TEHRAN – The number of Palestinians killed due to the false air drop of humanitarian aid has risen to 23, with 124 others injured.
The government media office in Gaza made the announcement in a statement after collecting data from all aid since the start of the Israeli Genocide War in the Coastal District.
The office emphasized that most aid drops will land in areas where most aid drops are controlled by Israeli occupation forces or have forced residents to be empty, and that will place people at risk of being directly targeted and killed.
In addition to falling into unmanned or dangerous areas, many airdrops land between busy residential zones, making them effective and dangerous for civilians struggling under siege and starvation.
The statement also noted that in previous cases, some aid zones fell into the sea, leaving 13 Palestinians owned last year.
The media office has repeatedly warned of the dangers of these inhumane methods, sought urgent and safe delivery of aid, particularly food, baby formula, medicine and medical supplies at land crossings.
It condemned the ongoing policy of “engineering hunger and chaos” by the occupation regime, holding the Zionist regime, the United States, the nations involved, and the broader international community fully accountable.
The office called for immediate and serious action to open land intersections and enable an unlimited flow of humanitarian assistance.
“These drops of air are falling in very populated areas.
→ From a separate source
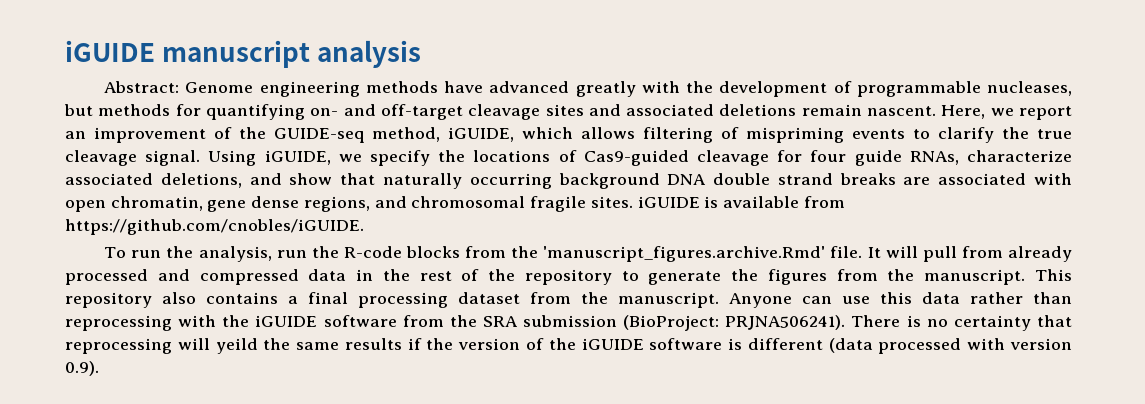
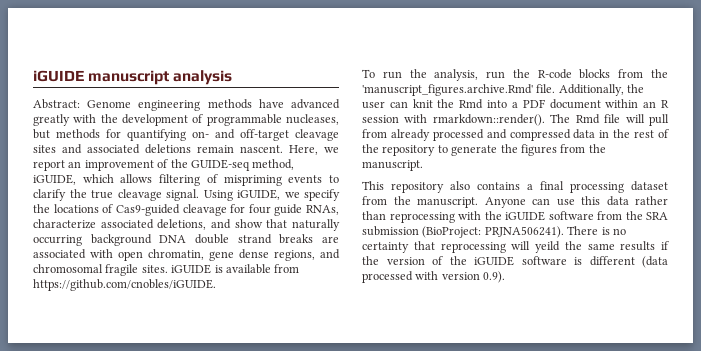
[867,247,881,258] It -> [558,84,645,96] [362,99,669,109] [362,114,621,126] Additionally, the user can knit the Rmd into a PDF document within an R session with rmarkdown::render(). The Rmd file
(1026, 277) none -> (423, 165) //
They are dangerous. They are falling in tents, people are injured,” Medesin’s project coordinator Caroline Willemen told the Medesin Frontiere clinic in Gaza City.
Aid groups also point out that as the hunger crisis continues to spiral and many of the enclaves are entering a hunger situation, drops can only provide a small portion of what Gaza needs to have in the population of more than 2 million.
The UN Relief and Labour Agency for Palestinian Refugees (UNRWA) highlighted the need to open road intersections to provide aid of scale throughout the Gaza Strip.
“Airdrop costs at least 100 times more than a truck. The truck is responsible for twice the aid of an airplane,” UNRWA Chairman Philip Lazarini stressed in a social media post.
“If there is a political will to allow airdrops that are very expensive, inadequate and inefficient, there should be a similar political will to open road intersections,” he emphasized.
Lazarini also noted that UNRWA has 6,000 trucks stuck outside Gaza awaiting admission.
During the ceasefire earlier this year, UNRWA and other UN agencies were able to introduce 500-600 trucks of assistance daily.
“Aidance reached the entire population of Gaza, with safety and dignity. We managed to reverse the escalating starvation without diverting aid,” said the head of Unrwa.
The Berlin-based Centre for Humanitarian Action (CHA) called it “the most meaningless air transport ever” and “a symbolic waste of politics and money.” Its director, Ralph Suduff, said Airlifts is up to 35 times more expensive than a convoy on the land.
German charity Welthungerhilfe described the airdrop as “symbolic” and “ineffective.”
Oxfam and other aid organizations reflect those words.
The Israeli occupation regime denied access to the Gaza Strip, which had been completely blocked by almost all international NGOs.
This has resulted in large-scale hunger and malnourished civilians. Women, children and seniors struggle to survive, and fatal hunger is spreading throughout the enclave.